Game Number 1: Played against a fairly good player. I am a mediocre player, therefore I lost.
Game Number 2: I win! I then rewarded myself with a handy slice of cheesecake. How’s that for a prize? (Like the lizard who jumped from the high Iroko tree, I will praise myself if no one else does)
Game Number 3: Now game three was the interesting one. Games one and two were played on a small, portable chess set. Game three, however, was played on a full-size wooden board, not with pieces, but stone figurines. The king was about six inches tall, the pawns were about three inches. They were all beautifully carved, and slightly racist. (hehe) The white pieces were Crusaders. There was a fatherly-looking Christian king (looked like Richard Lionheart to me) and a gentle, matronly-looking white queen.
The black pieces though, were SARACEN HEATHENS!!, aka the Muslims who were trying to defend the Holy Land from those nutty Crusading invaders. The black king (Salahuddin?) had a big nose, fat lips, and ugly, exaggerated features, and he was wearing an ominous, druid-type hood. The black queen was actually a Niqabi. She was wearing a long qameez and a scarf, and had her face covered. I was so in awe of the huge pieces and consequently so confused and disoriented by them that I kept mixing up what they were.
At one point in the game I was closing my knights (carved on horseback with complete horses) around what I thought was a lone white bishop. Well, luckily for me, just before I was about to put my piece directly in front of him, I realized, he was actually the king. I had to retreat, and all the moves I put into that strategy were a complete waste. Maybe I’m humble, or maybe I have a big ego, but I was too ashamed to admit that I was confused by the beautiful but visually chaotic pieces.

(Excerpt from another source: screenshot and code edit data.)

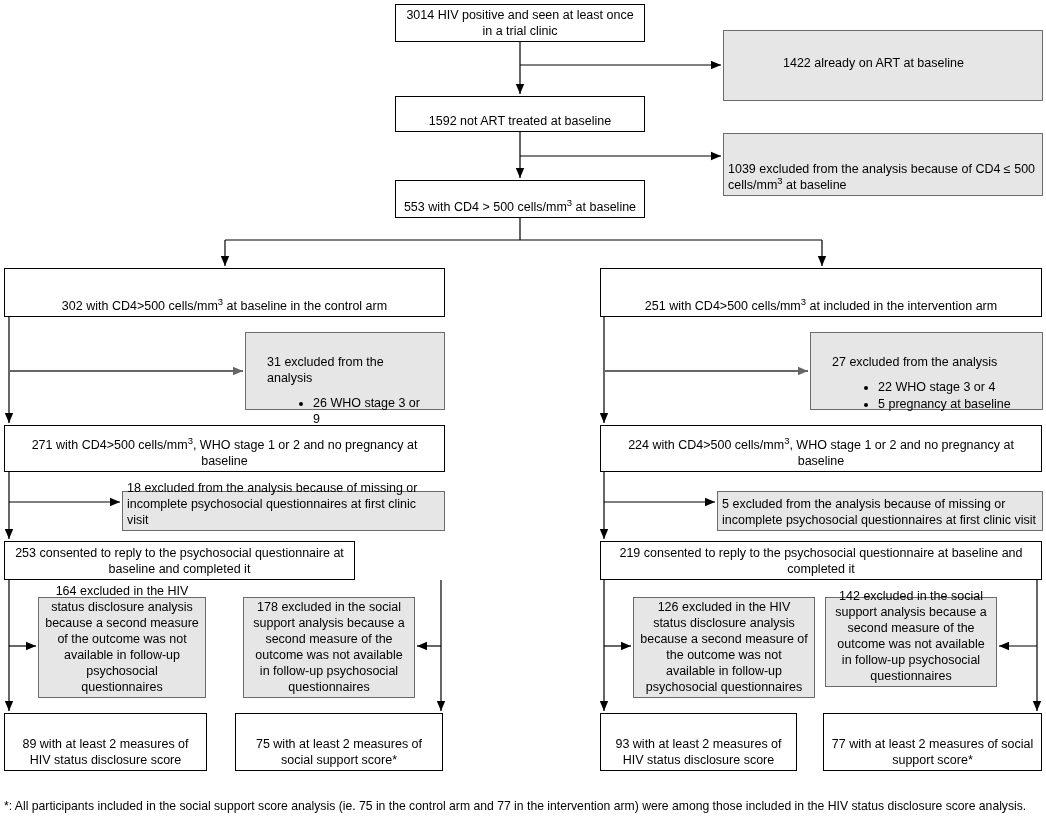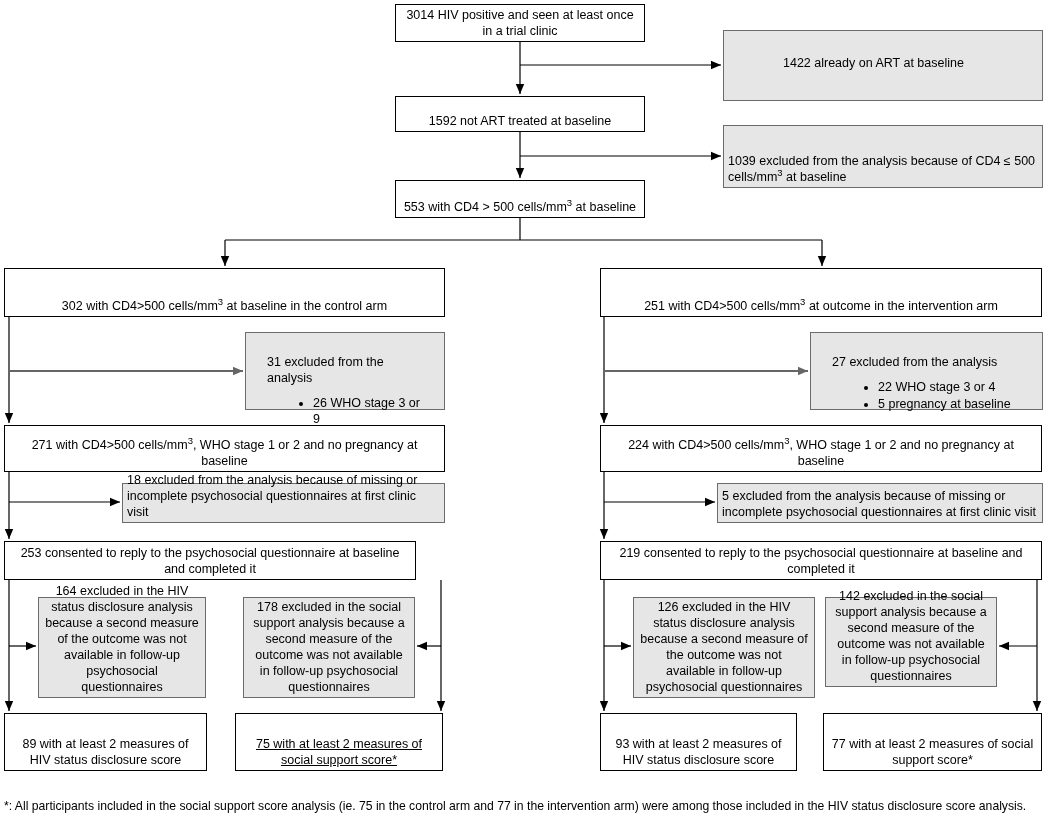--- a/index.html
+++ b/index.html
@@ -39,6 +39,7 @@
     justify-content: flex-start;
     text-align: left;
     padding: 2px 4px;
+    margin-top: 8px;
   }
   .box.listbox {
     display: block;

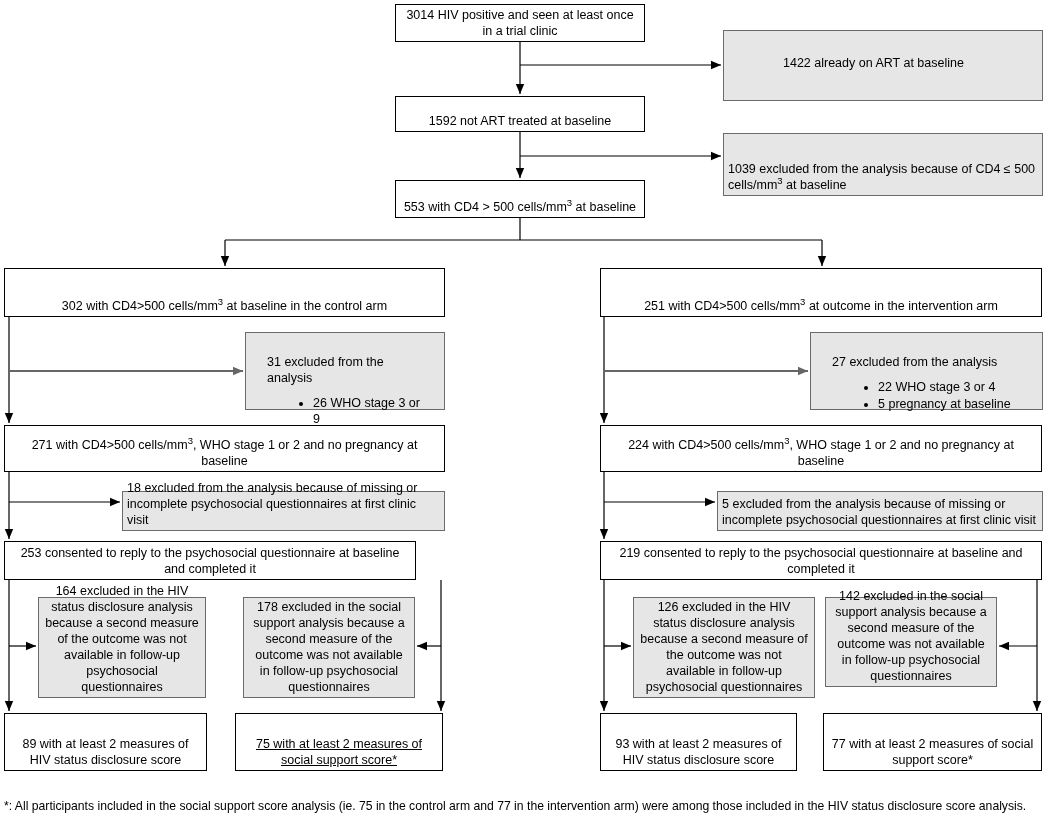--- a/index.html
+++ b/index.html
@@ -141,7 +141,7 @@
   </div>
 
   <div class="box" style="left:600px; top:268px; width:442px; height:49px;">
-    <span><span>251 with CD4&gt;500 cells/mm</span><sup>3</sup><span> at outcome in the intervention arm</span></span>
+    <span><span>251 with CD4&gt;500 cells/mm</span><sup>3</sup><span> at included in the intervention arm</span></span>
   </div>
 
   <div class="box gray listbox gsmall" style="left:245px; top:332px; width:200px; height:78px;">

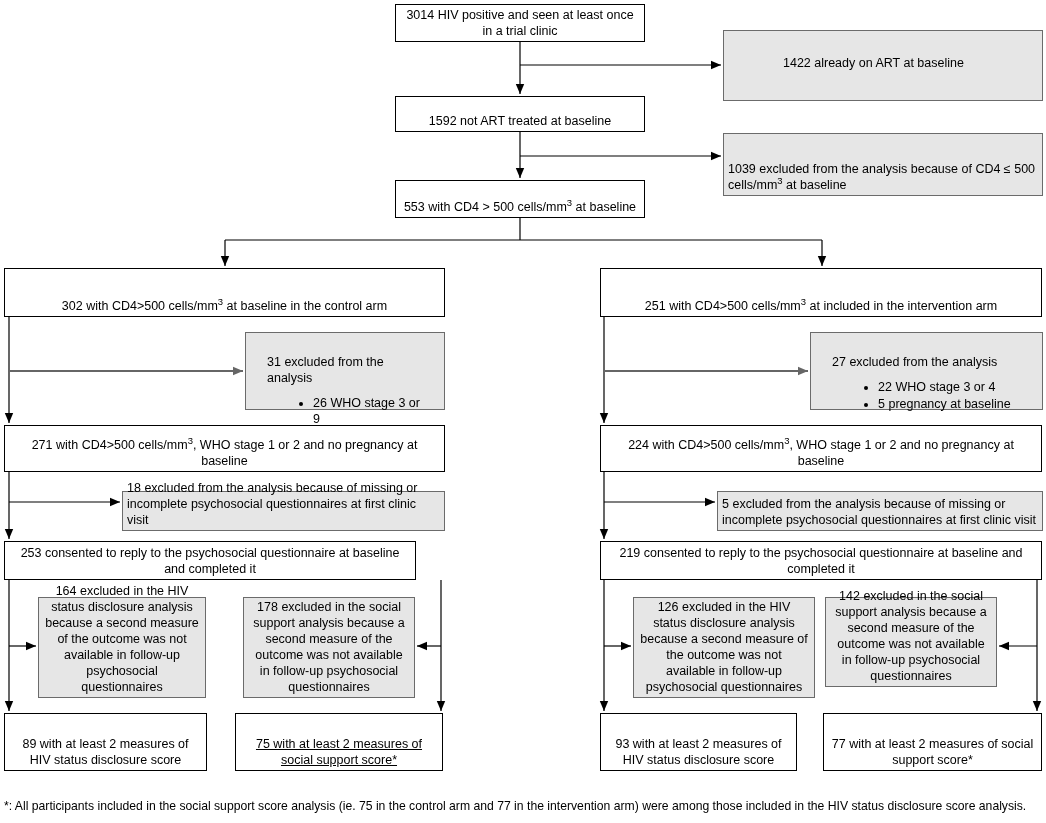--- a/index.html
+++ b/index.html
@@ -176,7 +176,7 @@
     <span>5 excluded from the analysis because of missing or incomplete psychosocial questionnaires at first clinic visit</span>
   </div>
 
-  <div class="box" style="left:4px; top:541px; width:412px; height:39px;">
+  <div class="box" style="left:4px; top:541px; width:351px; height:39px;">
     <span>253 consented to reply to the psychosocial questionnaire at baseline and completed it</span>
   </div>
 

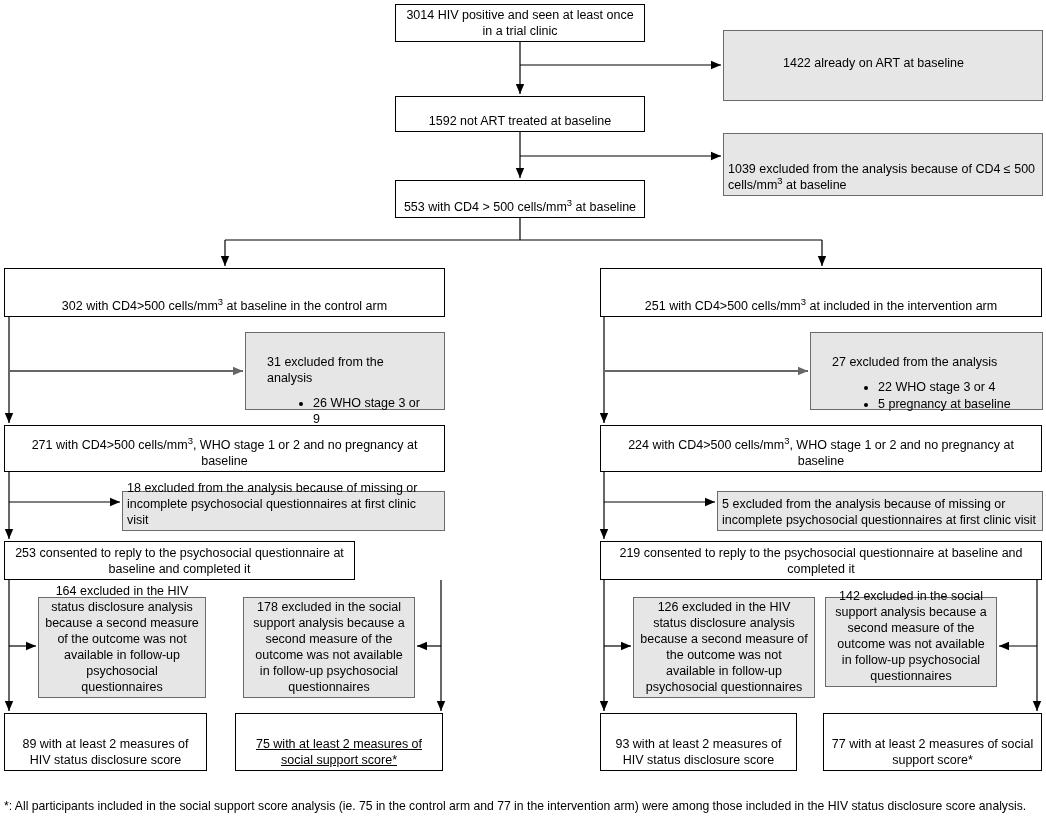--- a/index.html
+++ b/index.html
@@ -204,7 +204,7 @@
     <span>89 with at least 2 measures of HIV status disclosure score</span>
   </div>
 
-  <div class="box" style="left:235px; top:713px; width:208px; height:58px;text-decoration:underline;">
+  <div class="box" style="left:235px; top:713px; width:208px; height:58px;">
     <span>75 with at least 2 measures of social support score*</span>
   </div>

I also almost sent a castle to its doom by putting it in the way of a pawn that was totally obscured by the giant knight in front of it. I was about to take my finger off the piece (signaling the end of my move) when I noticed that the knight had three heads. One for the horse, one for the rider, and one on the side for the grubby little pawn hiding behind it. All I can say is, never trust Crusaders.
The board came from Germany by the way. I don’t know if I would ever want one. It’s too hard to play with. You can’t go from clean and simple little plastic bits to six-inch stone figures. It’s too hard to tell what’s going on, and you can’t throw them at people when you lose. 25% percent of the fun of playing chess is in the strategy, another 25% is in the mind games you play, and the last 50% is in throwing the pieces at the winner to compensate for the fact that you’ve lost. This is why we play with plastic pieces in my house. The marble pieces were destroyed a long time ago.